WORK TASK:
Each record below is to be copied word for word, with pictures removed.

══ AVAILABLE DATA

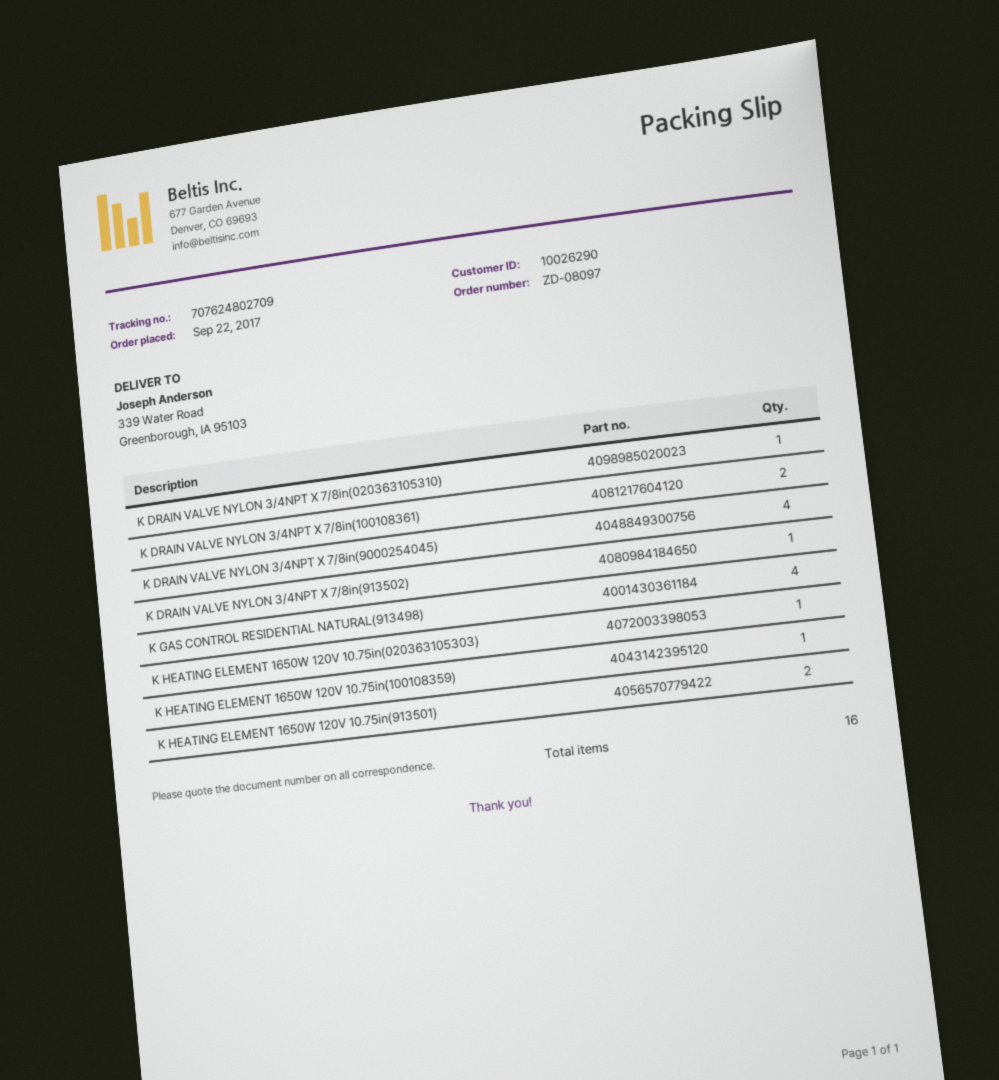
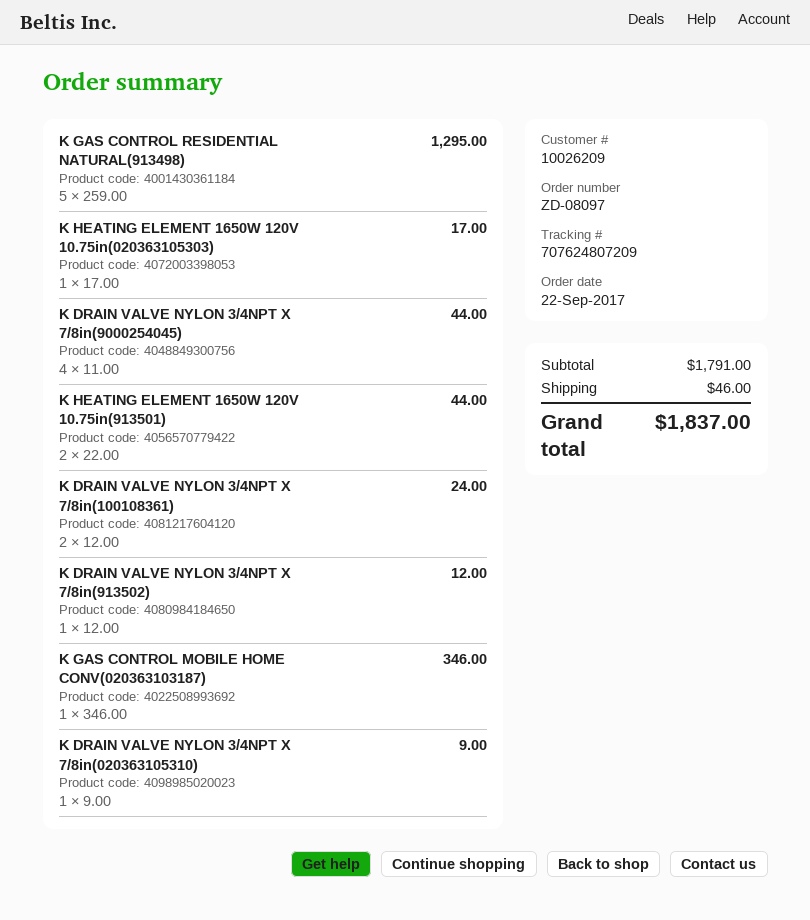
customer number: 10026290 -> 10026209
tracking number: 707624802709 -> 707624807209
K GAS CONTROL RESIDENTIAL NATURAL(913498): 4 -> 5
K HEATING ELEMENT 1650W 120V 10.75in(100108359): 1 -> none
K GAS CONTROL MOBILE HOME CONV(020363103187): none -> 1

════

WRITTEN RESPONSE:
customer number: 10026290 -> 10026209
tracking number: 707624802709 -> 707624807209
K GAS CONTROL RESIDENTIAL NATURAL(913498): 4 -> 5
K HEATING ELEMENT 1650W 120V 10.75in(100108359): 1 -> none
K GAS CONTROL MOBILE HOME CONV(020363103187): none -> 1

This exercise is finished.